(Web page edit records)
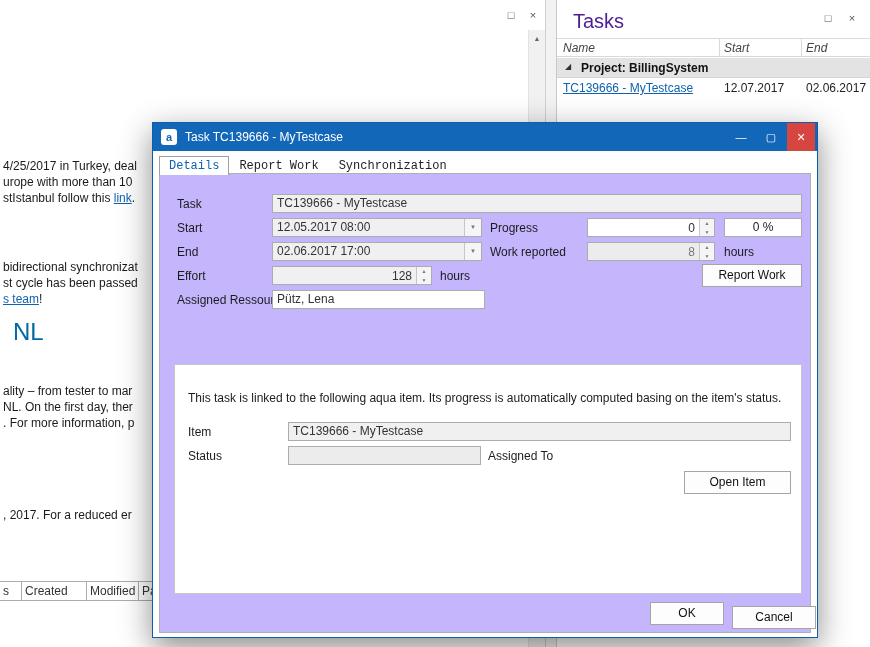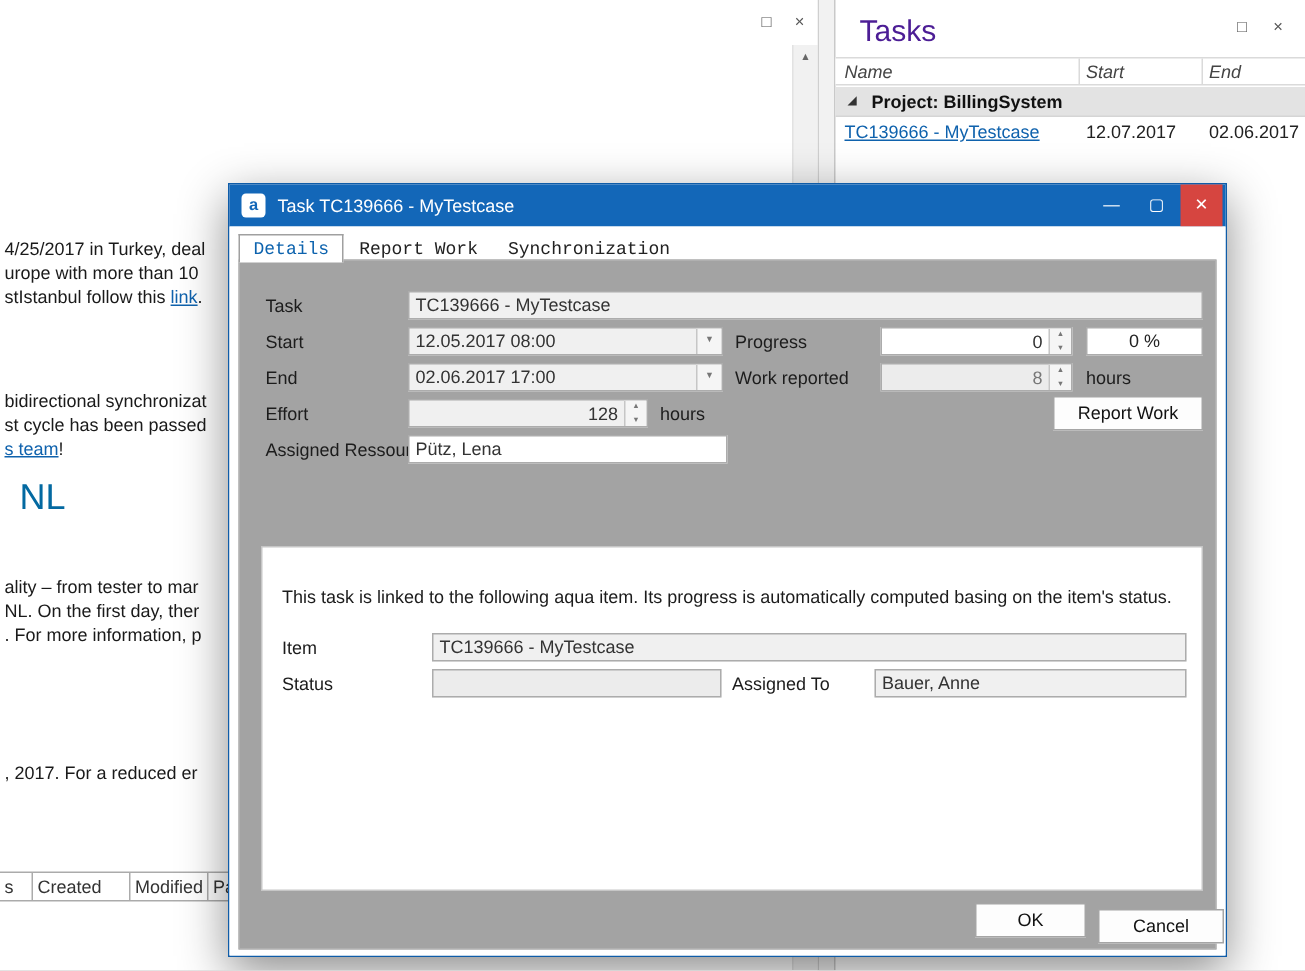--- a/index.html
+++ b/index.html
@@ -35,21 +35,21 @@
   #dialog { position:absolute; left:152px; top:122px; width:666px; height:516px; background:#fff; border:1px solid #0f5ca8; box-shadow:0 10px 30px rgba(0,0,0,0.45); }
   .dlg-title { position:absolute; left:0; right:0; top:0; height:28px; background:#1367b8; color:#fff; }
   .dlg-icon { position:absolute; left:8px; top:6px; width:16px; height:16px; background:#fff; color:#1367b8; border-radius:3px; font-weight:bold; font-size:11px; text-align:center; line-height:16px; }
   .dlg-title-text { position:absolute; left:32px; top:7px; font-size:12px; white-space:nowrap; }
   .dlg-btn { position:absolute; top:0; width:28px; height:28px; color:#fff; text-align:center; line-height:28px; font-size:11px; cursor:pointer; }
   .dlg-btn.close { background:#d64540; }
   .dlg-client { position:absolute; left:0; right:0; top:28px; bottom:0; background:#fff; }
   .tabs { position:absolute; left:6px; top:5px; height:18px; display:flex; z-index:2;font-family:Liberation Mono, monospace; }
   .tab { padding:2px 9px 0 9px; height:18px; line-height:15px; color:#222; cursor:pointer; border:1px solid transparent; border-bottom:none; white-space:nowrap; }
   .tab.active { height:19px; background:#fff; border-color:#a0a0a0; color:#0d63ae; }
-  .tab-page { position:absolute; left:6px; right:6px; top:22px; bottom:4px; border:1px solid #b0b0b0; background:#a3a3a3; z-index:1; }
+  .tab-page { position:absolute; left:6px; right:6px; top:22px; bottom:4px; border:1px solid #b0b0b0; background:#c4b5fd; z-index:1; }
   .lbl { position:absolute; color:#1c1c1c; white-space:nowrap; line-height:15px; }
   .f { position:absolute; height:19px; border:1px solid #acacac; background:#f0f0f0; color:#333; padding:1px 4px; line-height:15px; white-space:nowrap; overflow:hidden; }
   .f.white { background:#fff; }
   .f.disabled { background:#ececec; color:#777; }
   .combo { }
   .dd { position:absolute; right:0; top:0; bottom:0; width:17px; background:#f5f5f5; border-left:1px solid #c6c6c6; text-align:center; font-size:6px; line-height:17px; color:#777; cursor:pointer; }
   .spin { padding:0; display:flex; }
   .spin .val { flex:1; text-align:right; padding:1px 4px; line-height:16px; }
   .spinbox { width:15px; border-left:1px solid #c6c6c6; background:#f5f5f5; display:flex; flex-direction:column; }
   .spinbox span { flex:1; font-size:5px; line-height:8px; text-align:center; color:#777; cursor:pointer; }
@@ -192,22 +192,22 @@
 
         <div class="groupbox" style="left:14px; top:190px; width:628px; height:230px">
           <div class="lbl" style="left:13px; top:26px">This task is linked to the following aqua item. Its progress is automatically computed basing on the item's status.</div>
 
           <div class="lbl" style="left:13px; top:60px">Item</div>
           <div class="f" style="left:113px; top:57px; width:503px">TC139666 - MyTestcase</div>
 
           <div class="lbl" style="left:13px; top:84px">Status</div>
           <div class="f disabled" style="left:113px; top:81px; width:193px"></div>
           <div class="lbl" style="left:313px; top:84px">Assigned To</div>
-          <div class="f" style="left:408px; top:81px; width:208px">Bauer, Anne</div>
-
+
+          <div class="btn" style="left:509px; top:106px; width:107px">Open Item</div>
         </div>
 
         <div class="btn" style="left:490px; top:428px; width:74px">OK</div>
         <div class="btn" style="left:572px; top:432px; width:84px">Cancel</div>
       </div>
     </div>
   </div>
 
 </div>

_TO DO_
Drop every picture and repeat the rest of the entries exactly.

_YOUR SOLUTION_
--- a/index.html
+++ b/index.html
@@ -35,21 +35,21 @@
   #dialog { position:absolute; left:152px; top:122px; width:666px; height:516px; background:#fff; border:1px solid #0f5ca8; box-shadow:0 10px 30px rgba(0,0,0,0.45); }
   .dlg-title { position:absolute; left:0; right:0; top:0; height:28px; background:#1367b8; color:#fff; }
   .dlg-icon { position:absolute; left:8px; top:6px; width:16px; height:16px; background:#fff; color:#1367b8; border-radius:3px; font-weight:bold; font-size:11px; text-align:center; line-height:16px; }
   .dlg-title-text { position:absolute; left:32px; top:7px; font-size:12px; white-space:nowrap; }
   .dlg-btn { position:absolute; top:0; width:28px; height:28px; color:#fff; text-align:center; line-height:28px; font-size:11px; cursor:pointer; }
   .dlg-btn.close { background:#d64540; }
   .dlg-client { position:absolute; left:0; right:0; top:28px; bottom:0; background:#fff; }
   .tabs { position:absolute; left:6px; top:5px; height:18px; display:flex; z-index:2;font-family:Liberation Mono, monospace; }
   .tab { padding:2px 9px 0 9px; height:18px; line-height:15px; color:#222; cursor:pointer; border:1px solid transparent; border-bottom:none; white-space:nowrap; }
   .tab.active { height:19px; background:#fff; border-color:#a0a0a0; color:#0d63ae; }
-  .tab-page { position:absolute; left:6px; right:6px; top:22px; bottom:4px; border:1px solid #b0b0b0; background:#a3a3a3; z-index:1; }
+  .tab-page { position:absolute; left:6px; right:6px; top:22px; bottom:4px; border:1px solid #b0b0b0; background:#c4b5fd; z-index:1; }
   .lbl { position:absolute; color:#1c1c1c; white-space:nowrap; line-height:15px; }
   .f { position:absolute; height:19px; border:1px solid #acacac; background:#f0f0f0; color:#333; padding:1px 4px; line-height:15px; white-space:nowrap; overflow:hidden; }
   .f.white { background:#fff; }
   .f.disabled { background:#ececec; color:#777; }
   .combo { }
   .dd { position:absolute; right:0; top:0; bottom:0; width:17px; background:#f5f5f5; border-left:1px solid #c6c6c6; text-align:center; font-size:6px; line-height:17px; color:#777; cursor:pointer; }
   .spin { padding:0; display:flex; }
   .spin .val { flex:1; text-align:right; padding:1px 4px; line-height:16px; }
   .spinbox { width:15px; border-left:1px solid #c6c6c6; background:#f5f5f5; display:flex; flex-direction:column; }
   .spinbox span { flex:1; font-size:5px; line-height:8px; text-align:center; color:#777; cursor:pointer; }
@@ -192,22 +192,22 @@
 
         <div class="groupbox" style="left:14px; top:190px; width:628px; height:230px">
           <div class="lbl" style="left:13px; top:26px">This task is linked to the following aqua item. Its progress is automatically computed basing on the item's status.</div>
 
           <div class="lbl" style="left:13px; top:60px">Item</div>
           <div class="f" style="left:113px; top:57px; width:503px">TC139666 - MyTestcase</div>
 
           <div class="lbl" style="left:13px; top:84px">Status</div>
           <div class="f disabled" style="left:113px; top:81px; width:193px"></div>
           <div class="lbl" style="left:313px; top:84px">Assigned To</div>
-          <div class="f" style="left:408px; top:81px; width:208px">Bauer, Anne</div>
-
+
+          <div class="btn" style="left:509px; top:106px; width:107px">Open Item</div>
         </div>
 
         <div class="btn" style="left:490px; top:428px; width:74px">OK</div>
         <div class="btn" style="left:572px; top:432px; width:84px">Cancel</div>
       </div>
     </div>
   </div>
 
 </div>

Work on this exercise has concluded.